RICHARD ARCHIE, WESTERN TENNESSEE DIRECTOR, TENNESSEE FIREARMS ASSOCIATION: The tradition of Tennesseans to keep and bear arms for lawful purposes preexist the founding of this state. This right come from God, not from government.

V. JONES: You represent a growing force in this state. You are a part of an organization called the Tennessee Firearm Association. I think that's pretty well-respected.

ARCHIE: Correct. The last 10 years, I would say that we've had some modicum of success and putting good conservatives into office. That is giving us a leg-up.

V. JONES: You think everybody should be able to carry a handgun? That wouldn't bother you. No permit, that'd be fine for you, correct?

ARCHIE: We have that in Tennessee.

V. JONES: Have in Tennessee right now. So they didn't bother you at all. I think about those kids that were at that private school in Nashville. I just don't understand why you aren't more moved by that.

ARCHIE: Do you know what the largest loss of life from the school massacre in the United States was?

V. JONES: I do not.

ARCHIE: OK. It was Michigan. When a gentleman ran for schoolboard and he didn't win the race, he lays the underside of that school with dynamite and with gasoline, and that's the largest loss of life.
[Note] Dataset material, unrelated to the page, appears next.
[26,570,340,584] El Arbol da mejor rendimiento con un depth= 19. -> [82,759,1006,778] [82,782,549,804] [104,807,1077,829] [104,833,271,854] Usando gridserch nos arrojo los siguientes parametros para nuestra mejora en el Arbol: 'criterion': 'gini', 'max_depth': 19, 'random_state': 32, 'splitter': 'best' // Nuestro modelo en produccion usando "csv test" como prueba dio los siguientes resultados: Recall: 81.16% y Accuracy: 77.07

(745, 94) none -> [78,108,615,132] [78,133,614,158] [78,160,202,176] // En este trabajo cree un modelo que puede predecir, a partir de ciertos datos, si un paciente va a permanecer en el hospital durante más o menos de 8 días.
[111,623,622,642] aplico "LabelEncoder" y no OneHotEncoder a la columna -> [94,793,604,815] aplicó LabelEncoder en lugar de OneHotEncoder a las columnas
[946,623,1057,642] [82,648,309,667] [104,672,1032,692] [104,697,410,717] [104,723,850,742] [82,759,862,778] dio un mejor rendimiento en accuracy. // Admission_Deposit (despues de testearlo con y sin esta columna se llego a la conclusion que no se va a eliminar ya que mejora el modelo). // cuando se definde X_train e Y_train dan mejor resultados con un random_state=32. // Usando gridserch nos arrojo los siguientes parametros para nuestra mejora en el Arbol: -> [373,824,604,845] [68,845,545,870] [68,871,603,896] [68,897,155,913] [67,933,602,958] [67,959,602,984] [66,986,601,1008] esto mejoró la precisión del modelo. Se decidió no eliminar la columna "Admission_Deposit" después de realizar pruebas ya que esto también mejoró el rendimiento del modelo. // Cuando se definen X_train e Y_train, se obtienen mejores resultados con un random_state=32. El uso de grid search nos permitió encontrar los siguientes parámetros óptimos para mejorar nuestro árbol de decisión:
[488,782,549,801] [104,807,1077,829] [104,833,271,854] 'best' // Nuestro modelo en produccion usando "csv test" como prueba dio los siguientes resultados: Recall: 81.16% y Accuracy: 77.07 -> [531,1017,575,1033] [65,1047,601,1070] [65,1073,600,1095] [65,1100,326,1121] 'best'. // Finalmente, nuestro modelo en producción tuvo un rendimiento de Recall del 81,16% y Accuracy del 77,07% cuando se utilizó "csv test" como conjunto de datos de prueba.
There wasn't a single firearm used in that at all.

[20:35:05]

V. JONES: Well, first of all, I would be happy to support any law against blowing up a school.

ARCHIE: OK.

(CROSSTALK)

V. JONES: So we agree on that.

ARCHIE: And so therefore, passing a law does not take away a person's crime.

V. JONES: But what you're saying does make sense to me because people pass laws all the time. It's true they're all violated. But a lot of people in the middle are deterrable by what the law says. If I listened to you, I would think, well, why pass any law? And I'm worried about you. I think you're going to take away more guardrails. I think we're going to have morphinan. That's my fear.

ARCHIE: Well, I disagree with your premise wholeheartedly because I understand this that the only person that I can count on to protect myself and my loved ones is me. And if the Second Amendment says you have the right to keep and to bear arms for your common defense, what would be the next right that you would take away?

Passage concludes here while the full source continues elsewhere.